● **Provided data**
============

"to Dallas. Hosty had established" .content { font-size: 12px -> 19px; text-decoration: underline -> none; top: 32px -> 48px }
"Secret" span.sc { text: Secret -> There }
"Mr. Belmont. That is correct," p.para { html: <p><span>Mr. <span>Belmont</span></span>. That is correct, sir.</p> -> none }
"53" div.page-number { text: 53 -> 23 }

============

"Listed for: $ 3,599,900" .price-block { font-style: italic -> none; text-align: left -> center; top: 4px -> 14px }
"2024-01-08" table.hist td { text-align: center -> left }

============

● **Required action**
From the records above, transcribe exactly the run of lines that opens with the line holding "Belmont. That is" and closes with the line holding "text: 53 ->", both included.

● **Reply**
"Mr. Belmont. That is correct," p.para { html: <p><span>Mr. <span>Belmont</span></span>. That is correct, sir.</p> -> none }
"53" div.page-number { text: 53 -> 23 }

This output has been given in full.